Debido a la alta incidencia del cáncer de mama, es de vital importancia identificar nuevos biomarcadores para una mejor estimación de la prognosis del paciente. P-Rex1, un Rac-GEF esencial para la activación de Rac1 y para la migración inducida por ligandos de receptores ErbB, es sobreexpresado en cáncer de mama. Los resultados de un microarray de expresión realizado en células T47D (línea celular de cáncer de mama humano), con P-Rex1 silenciado revelaron que la activación de receptores ErbB modifican los niveles de expresión de un alto número de genes involucrados en la progresión del cáncer de mama, en particular en procesos migratorios e invasivos.

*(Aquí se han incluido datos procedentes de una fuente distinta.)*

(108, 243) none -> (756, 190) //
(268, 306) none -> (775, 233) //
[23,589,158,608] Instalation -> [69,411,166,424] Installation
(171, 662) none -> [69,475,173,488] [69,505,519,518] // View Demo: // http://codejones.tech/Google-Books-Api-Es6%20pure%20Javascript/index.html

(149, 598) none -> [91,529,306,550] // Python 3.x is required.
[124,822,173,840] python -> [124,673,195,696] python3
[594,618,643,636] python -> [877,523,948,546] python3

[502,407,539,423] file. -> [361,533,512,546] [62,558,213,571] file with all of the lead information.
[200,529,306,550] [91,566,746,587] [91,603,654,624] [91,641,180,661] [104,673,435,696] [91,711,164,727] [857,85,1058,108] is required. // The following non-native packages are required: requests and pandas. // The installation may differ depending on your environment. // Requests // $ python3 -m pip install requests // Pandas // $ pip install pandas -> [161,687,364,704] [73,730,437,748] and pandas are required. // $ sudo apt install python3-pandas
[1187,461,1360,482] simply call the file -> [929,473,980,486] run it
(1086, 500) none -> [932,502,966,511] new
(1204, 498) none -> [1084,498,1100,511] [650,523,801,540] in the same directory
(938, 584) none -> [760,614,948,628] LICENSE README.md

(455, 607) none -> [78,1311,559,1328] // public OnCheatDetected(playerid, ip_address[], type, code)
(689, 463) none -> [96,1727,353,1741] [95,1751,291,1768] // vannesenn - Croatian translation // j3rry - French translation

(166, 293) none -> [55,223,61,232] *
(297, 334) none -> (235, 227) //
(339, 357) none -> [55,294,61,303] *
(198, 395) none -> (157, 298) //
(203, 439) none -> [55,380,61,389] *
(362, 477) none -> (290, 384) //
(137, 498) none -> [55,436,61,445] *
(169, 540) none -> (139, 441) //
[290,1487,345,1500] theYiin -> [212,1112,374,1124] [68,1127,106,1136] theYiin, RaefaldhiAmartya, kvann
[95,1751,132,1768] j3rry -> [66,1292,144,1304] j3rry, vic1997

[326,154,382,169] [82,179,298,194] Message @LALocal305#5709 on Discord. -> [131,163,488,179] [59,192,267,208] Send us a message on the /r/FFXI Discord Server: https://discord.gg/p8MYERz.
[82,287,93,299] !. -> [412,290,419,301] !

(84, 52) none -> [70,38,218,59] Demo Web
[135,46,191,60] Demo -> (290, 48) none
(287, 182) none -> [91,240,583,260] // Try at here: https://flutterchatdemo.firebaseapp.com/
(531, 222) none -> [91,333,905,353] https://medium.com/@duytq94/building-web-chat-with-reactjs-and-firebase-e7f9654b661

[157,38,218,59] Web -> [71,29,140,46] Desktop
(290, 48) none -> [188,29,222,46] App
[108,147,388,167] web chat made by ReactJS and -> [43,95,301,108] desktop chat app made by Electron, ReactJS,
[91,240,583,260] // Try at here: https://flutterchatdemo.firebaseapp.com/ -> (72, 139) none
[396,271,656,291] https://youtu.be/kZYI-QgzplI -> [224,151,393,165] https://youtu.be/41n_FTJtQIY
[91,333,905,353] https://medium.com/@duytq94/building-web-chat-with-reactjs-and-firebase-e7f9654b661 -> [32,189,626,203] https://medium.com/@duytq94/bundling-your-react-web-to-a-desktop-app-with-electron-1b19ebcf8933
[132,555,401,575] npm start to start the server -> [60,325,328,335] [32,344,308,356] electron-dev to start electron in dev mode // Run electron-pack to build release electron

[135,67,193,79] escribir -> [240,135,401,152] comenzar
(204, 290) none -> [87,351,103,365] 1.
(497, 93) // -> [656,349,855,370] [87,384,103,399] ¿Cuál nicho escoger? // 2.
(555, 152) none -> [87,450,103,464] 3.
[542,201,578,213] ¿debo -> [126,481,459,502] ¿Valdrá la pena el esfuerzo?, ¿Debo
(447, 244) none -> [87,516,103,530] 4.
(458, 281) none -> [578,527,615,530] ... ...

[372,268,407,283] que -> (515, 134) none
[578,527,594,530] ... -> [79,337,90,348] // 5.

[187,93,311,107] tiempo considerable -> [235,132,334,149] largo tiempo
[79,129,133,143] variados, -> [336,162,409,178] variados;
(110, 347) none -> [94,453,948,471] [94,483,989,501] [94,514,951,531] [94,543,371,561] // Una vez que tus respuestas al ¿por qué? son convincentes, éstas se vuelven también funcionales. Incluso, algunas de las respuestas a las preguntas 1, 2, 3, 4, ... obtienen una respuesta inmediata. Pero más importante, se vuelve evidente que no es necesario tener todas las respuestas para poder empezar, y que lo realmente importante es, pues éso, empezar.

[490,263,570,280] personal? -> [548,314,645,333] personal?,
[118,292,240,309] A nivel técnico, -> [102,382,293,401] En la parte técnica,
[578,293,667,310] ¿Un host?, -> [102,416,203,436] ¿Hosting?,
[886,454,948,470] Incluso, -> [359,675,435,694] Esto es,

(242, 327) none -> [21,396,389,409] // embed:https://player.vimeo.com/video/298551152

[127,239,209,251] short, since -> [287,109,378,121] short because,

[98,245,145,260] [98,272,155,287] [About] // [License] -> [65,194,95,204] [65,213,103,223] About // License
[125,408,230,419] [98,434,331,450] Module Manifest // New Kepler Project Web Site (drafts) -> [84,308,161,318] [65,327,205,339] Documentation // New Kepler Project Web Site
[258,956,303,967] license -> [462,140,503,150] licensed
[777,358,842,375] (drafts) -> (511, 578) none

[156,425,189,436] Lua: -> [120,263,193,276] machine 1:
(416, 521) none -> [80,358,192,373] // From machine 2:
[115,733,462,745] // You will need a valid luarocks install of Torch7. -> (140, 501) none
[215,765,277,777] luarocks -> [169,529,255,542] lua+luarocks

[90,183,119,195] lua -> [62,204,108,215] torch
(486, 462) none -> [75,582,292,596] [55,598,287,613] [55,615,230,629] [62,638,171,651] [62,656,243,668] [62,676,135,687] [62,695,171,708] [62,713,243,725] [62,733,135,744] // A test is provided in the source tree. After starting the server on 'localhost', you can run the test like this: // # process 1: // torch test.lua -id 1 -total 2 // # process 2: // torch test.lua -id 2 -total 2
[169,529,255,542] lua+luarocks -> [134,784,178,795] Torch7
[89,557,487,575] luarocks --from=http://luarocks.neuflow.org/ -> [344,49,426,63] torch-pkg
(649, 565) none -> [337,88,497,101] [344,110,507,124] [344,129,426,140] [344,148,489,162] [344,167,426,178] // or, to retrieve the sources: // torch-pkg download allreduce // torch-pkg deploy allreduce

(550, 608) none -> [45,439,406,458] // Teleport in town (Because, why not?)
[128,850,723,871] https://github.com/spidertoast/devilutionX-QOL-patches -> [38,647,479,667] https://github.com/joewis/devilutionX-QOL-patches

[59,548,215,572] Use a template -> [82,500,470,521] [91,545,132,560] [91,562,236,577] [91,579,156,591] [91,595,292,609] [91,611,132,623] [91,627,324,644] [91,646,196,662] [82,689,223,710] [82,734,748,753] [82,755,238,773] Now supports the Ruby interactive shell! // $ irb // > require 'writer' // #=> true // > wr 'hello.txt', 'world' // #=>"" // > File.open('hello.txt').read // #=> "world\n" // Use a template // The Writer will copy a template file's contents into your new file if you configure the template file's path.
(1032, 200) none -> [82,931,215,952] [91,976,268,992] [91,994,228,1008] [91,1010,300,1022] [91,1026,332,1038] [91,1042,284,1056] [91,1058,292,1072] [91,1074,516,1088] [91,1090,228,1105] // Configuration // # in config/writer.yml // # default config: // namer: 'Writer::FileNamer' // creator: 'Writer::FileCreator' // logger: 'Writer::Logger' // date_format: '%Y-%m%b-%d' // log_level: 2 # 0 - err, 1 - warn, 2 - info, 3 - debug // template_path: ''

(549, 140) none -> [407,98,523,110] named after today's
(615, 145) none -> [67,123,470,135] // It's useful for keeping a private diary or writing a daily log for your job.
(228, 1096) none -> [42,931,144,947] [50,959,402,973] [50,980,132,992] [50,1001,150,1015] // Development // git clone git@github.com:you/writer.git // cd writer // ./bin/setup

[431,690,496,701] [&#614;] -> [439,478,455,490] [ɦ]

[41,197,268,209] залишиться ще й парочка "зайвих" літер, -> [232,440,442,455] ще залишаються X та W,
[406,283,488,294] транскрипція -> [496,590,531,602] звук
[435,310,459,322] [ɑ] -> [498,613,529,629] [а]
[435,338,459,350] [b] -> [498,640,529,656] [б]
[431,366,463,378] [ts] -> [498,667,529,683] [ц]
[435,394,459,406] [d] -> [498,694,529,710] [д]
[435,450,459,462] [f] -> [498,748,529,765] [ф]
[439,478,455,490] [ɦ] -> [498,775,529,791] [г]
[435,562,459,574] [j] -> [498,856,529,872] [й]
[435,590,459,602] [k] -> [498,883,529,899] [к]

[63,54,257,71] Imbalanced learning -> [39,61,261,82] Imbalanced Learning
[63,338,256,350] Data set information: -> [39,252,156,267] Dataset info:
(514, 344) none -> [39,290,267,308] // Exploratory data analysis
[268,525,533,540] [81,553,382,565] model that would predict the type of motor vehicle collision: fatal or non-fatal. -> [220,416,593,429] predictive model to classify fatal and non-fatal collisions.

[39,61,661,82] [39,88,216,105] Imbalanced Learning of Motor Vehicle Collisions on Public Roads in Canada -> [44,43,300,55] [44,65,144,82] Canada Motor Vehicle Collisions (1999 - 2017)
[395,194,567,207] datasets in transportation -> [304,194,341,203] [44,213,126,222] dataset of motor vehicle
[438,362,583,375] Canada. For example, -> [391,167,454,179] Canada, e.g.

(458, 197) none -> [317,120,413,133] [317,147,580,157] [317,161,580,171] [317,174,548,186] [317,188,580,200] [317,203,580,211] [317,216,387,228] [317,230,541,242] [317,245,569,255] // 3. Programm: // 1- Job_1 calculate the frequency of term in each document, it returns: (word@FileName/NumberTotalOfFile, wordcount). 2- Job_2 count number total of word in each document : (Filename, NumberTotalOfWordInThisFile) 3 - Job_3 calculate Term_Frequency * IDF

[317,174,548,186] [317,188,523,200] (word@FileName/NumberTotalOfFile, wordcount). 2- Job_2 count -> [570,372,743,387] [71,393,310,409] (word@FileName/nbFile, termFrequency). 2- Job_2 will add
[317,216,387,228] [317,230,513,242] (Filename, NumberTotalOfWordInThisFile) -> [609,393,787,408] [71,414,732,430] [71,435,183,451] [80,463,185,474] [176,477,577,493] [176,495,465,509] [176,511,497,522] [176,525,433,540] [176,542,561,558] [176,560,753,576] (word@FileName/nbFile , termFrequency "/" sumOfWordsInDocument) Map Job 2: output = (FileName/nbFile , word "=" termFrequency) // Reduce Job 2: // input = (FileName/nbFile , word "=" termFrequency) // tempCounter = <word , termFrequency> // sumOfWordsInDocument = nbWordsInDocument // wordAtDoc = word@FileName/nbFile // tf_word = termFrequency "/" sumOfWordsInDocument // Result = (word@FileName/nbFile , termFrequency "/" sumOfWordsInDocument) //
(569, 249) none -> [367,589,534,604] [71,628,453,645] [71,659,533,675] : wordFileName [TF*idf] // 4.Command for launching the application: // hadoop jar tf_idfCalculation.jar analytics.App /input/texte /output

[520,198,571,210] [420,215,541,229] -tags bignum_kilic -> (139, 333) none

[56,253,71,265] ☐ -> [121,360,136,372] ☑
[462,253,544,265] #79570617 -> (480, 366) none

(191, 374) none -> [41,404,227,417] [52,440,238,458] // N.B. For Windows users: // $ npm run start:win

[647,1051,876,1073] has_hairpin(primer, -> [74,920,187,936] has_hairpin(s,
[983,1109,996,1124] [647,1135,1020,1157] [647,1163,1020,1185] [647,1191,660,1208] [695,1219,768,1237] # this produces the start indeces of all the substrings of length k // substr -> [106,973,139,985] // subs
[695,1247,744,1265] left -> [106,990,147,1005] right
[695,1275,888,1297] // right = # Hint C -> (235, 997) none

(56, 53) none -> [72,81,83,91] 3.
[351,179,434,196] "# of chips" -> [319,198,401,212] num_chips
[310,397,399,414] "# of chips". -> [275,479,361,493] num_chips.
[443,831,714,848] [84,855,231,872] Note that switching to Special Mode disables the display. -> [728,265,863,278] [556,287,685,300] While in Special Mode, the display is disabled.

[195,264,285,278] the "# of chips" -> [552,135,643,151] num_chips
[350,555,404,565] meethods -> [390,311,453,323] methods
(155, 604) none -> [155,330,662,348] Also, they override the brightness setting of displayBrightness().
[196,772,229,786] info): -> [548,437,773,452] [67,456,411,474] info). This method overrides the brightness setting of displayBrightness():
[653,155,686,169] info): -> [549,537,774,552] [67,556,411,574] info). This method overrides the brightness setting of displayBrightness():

Es más, una parte importante del efecto gatillado por receptores ErbB depende de P- Rex1. Por lo tanto, P-Rex1 funcionaria como un regulador de los factores responsables de las propiedades migratorias e invasivas de las células de cáncer de mama dependientes de la activación de Rac a través de receptores ErbB. Con el fin último de analizar la relevancia de los resultados obtenidos en el microarray, el objetivo del trabajo fue el diseño y puesta a punto de primers específicos de PCR cuantitativa para distintos genes ?housekeeping? (actina y 18S) y para aquellos cuya expresión depende de HRG y P-Rex1 (como ser TGFb2 e IL6R). La puesta a punto se realizó con muestras de mRNA provenientes de células T47D control o estimuladas por 6 horas con 10 ng/ml de HRG. Luego de realizar la retrotranscripcion del RNA, se realizaron PCR cuantitativas con distintas concentraciones de cDNA (diluciones de 1/10 a 1/1000). Con los valores obtenidos se determinó la eficiencia de los primers basada en la pendiente de la ecuación de ajuste lineal del grafico de CT Vs concentración. Se obtuvieron primers con buena eficiencia (cercana al 100%) para TGFb2, IL6R y los ?housekeeping? actina y 18S. A su vez, se validaron los resultados del microarray de expresión para TGFb2. Nuestros resultados sugieren que los datos del microarray podrían ser validados por la técnica de Q-PCR. Es más, el aumento de los niveles mRNA de TGFb2 en T47D después del estímulo de HRG será utilizado como fundamento de futuros experimentos diseñados para determinar el rol de TGFb2 en la migración dependiente de HRG y P-Rex1 en cáncer de mama.